Giù le mani dalle nostre figlie è il primo lungometraggio di Kay Cannon, già sceneggiatrice della trilogia Pitch Perfect. Il film, presentato come una commedia adolescenziale, ruota attorno alla notte del ballo studentesco di Julie, Sam e Kayla, migliori amiche fin dai tempi della prima elementare. Le tre ragazze hanno condiviso ogni fase della crescita insieme e decidono di farlo anche con la perdita della verginità. Il momento perfetto è quello del ballo di fine anno, l’ultima volta in cui saranno insieme prima della partenza per il college. L’idea sarebbe abbastanza carina, almeno in riferimento all’amicizia che lega i personaggi, se non fosse che nel film è accompagnata da battute adolescenziali abbastanza prevedibili e alla lunga stancanti. Ma ciò che fa crollare completamente il tutto sono i tentativi dei genitori delle tre ragazze di ostacolare in ogni modo questo ‘patto del sesso’ .

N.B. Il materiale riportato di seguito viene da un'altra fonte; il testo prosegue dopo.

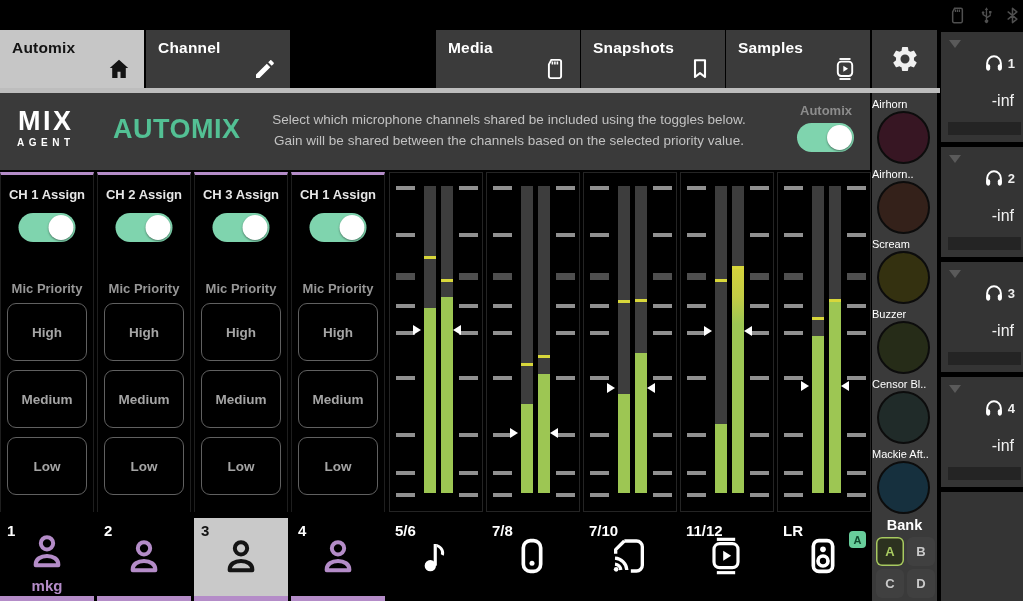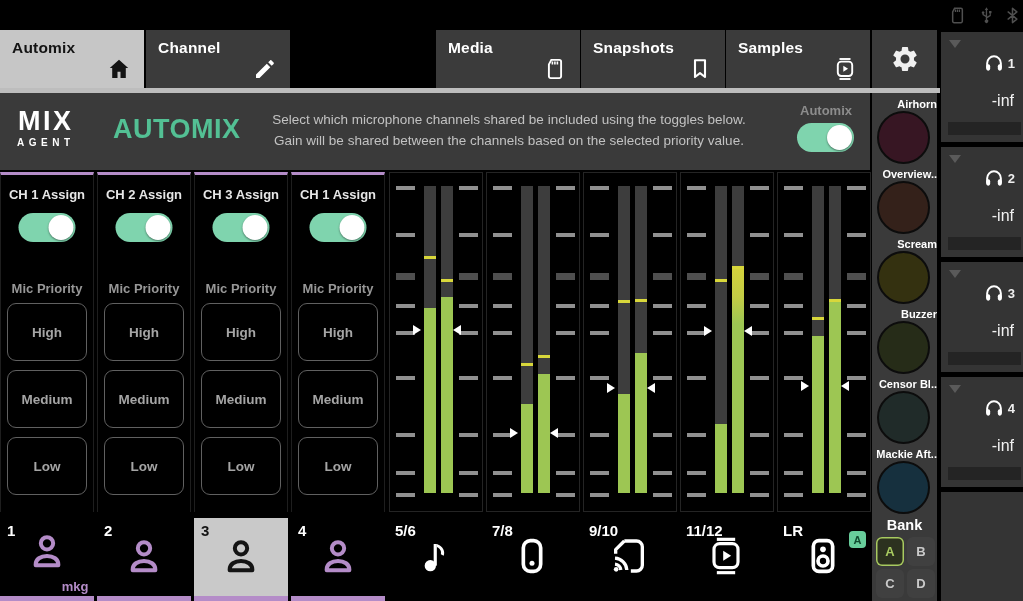--- a/index.html
+++ b/index.html
@@ -60,7 +60,7 @@
 
   
   .samples-col { position:absolute; left:872px; top:93px; width:65px; height:508px; background:#3a3a3a; }
-  .pad-label { position:absolute; width:100%; text-align:right; font-size:11px; font-weight:700; color:#fff; white-space:nowrap; }
+  .pad-label { position:absolute; width:100%; text-align:left; font-size:11px; font-weight:400; color:#fff; white-space:nowrap; }
   .pad { position:absolute; left:5px; width:53px; height:53px; border-radius:50%; border:2px solid #0c0c0c; padding:0; cursor:pointer; }
   .bank-label { position:absolute; left:0; top:424px; width:100%; text-align:center; font-size:14.5px; font-weight:700; color:#fff; }
   .bank-btn { position:absolute; width:28px; height:29px; border-radius:6px; background:#404040; color:#c9c9c9;

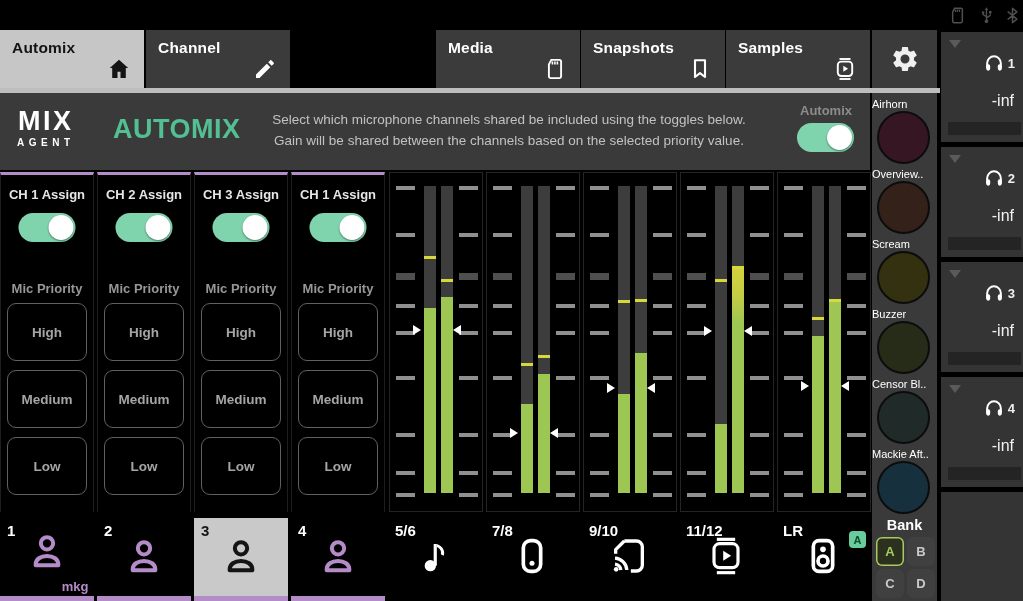--- a/index.html
+++ b/index.html
@@ -348,7 +348,7 @@
   <div class="samples-col">
     <div class="pad-label" style="top:5px">Airhorn</div>
     <button class="pad" style="top: 18px; background: rgb(55, 22, 35);"></button>
-    <div class="pad-label" style="top:75px">Overview..</div>
+    <div class="pad-label" style="top:75px">Airhorn..</div>
     <button class="pad" style="top: 88px; background: rgb(52, 33, 26);"></button>
     <div class="pad-label" style="top:145px">Scream</div>
     <button class="pad" style="top: 158px; background: rgb(52, 49, 16);"></button>

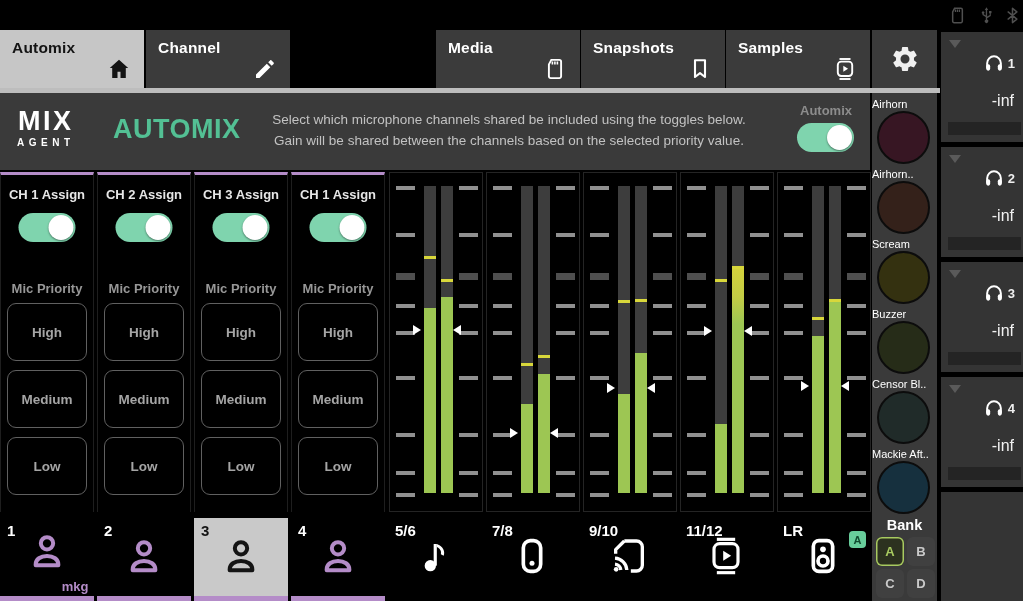--- a/index.html
+++ b/index.html
@@ -468,7 +468,7 @@
         </svg></span>
   </div>
   <div class="cell" style="left:582px">
-    <span class="cell-label">9/10</span>
+    <span class="cell-label">7/10</span>
     <span class="cell-icon"><svg viewBox="0 0 24 24">
           <path fill="none" stroke="currentColor" stroke-width="2" stroke-linejoin="round" d="M9.2 3h7.3A3.5 3.5 0 0 1 20 6.5v11a3.5 3.5 0 0 1-3.5 3.5h-3.4M9.2 3 4 8.2v2.4"></path>
           <path fill="none" stroke="currentColor" stroke-width="2" d="M3.6 16.9a3.9 3.9 0 0 1 3.5 3.5"></path>

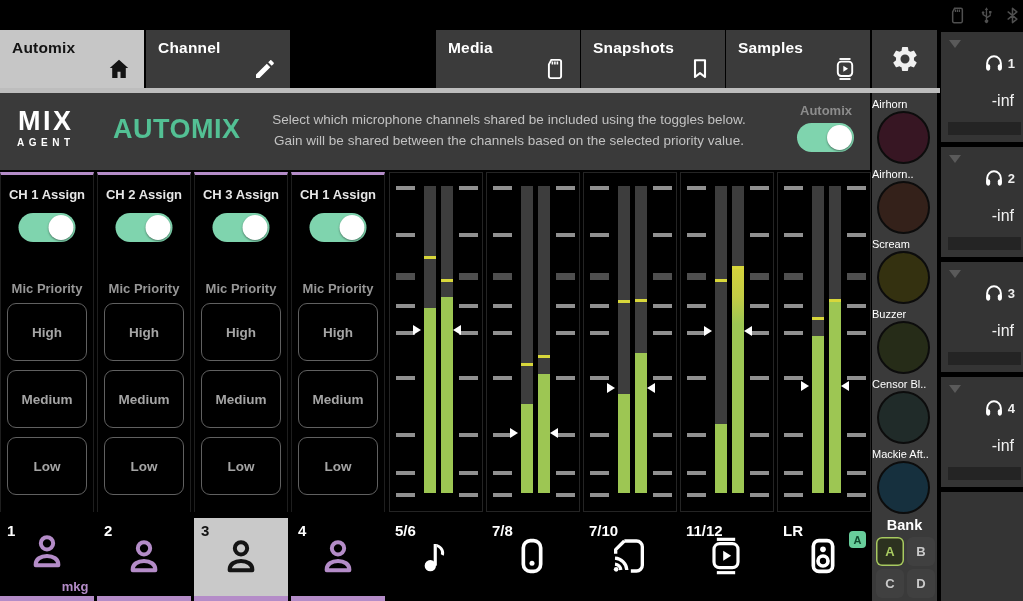--- a/index.html
+++ b/index.html
@@ -77,7 +77,7 @@
   .cell.selected .cell-label { color:#141414; }
   .cell.selected .cell-icon { color:#141414 !important; }
   .cell-underline { position:absolute; left:0; right:0; bottom:0; height:5px; background:#b48cc8; }
-  .cell-sub { position:absolute; left:0; bottom:7px; width:100%; text-align:center; font-size:13px; font-weight:700; color:#b48cc8;padding-left:28px; }
+  .cell-sub { position:absolute; left:0; bottom:7px; width:100%; text-align:center; font-size:15px; font-weight:700; color:#b48cc8; }
   .lr-badge { position:absolute; top:13px; right:4px; width:17px; height:17px; border-radius:4px; background:#68cd9b;
               color:#104a2f; font-size:11px; font-weight:700; display:flex; align-items:center; justify-content:center; }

Quando le tre hanno iniziato la scuola elementare, i loro genitori Lisa, Mitchell e Hunter si sono incontrati per la prima volta diventando amici. Una volta scoperto che le figlie hanno intenzione di fare sesso, perdono completamente il senno e decidono a tutti i costi di fermarle. La piega del film diventa prevedibile, i genitori iniziano un inseguimento pieno di ostacoli che alla fine li porterà a un ricongiungimento con se stessi e con le proprie ragazze.
Essendo una commedia, ci si aspetterebbe di divertirsi o di ridere, ma la sceneggiatura non regala neanche un sorriso. Gli ostacoli in cui i genitori incappano sono prevedibili, alcuni perfino sciocchi e non hanno posso neanche essere definiti comici. Gli stessi tre, Lisa, Mitchell e Hunter, sono personaggi tipici di quel cinema americano che ultimamente si definisce commedia pur non rispondendo alle caratteristiche peculiari del genere. La casalinga single, il padre geloso e quello farfallone, in attesa di riscatto, sono un trio che manca di personalità, e se la Cannon avesse lasciato più spazio alle capacità degli attori che li interpretano, Leslie Mann e Ike Barinholtz, avrebbe potuto salvare il salvabile. Mancante di spessore e di colpi di scena, Giù le mani dalle nostre figlie è un film che si fa vedere ma per cui non vale la pena pagare il prezzo del biglietto. I tempi di American Pie sono finiti e per attirare il pubblico in sala bisognerebbe escogitare nuove idee.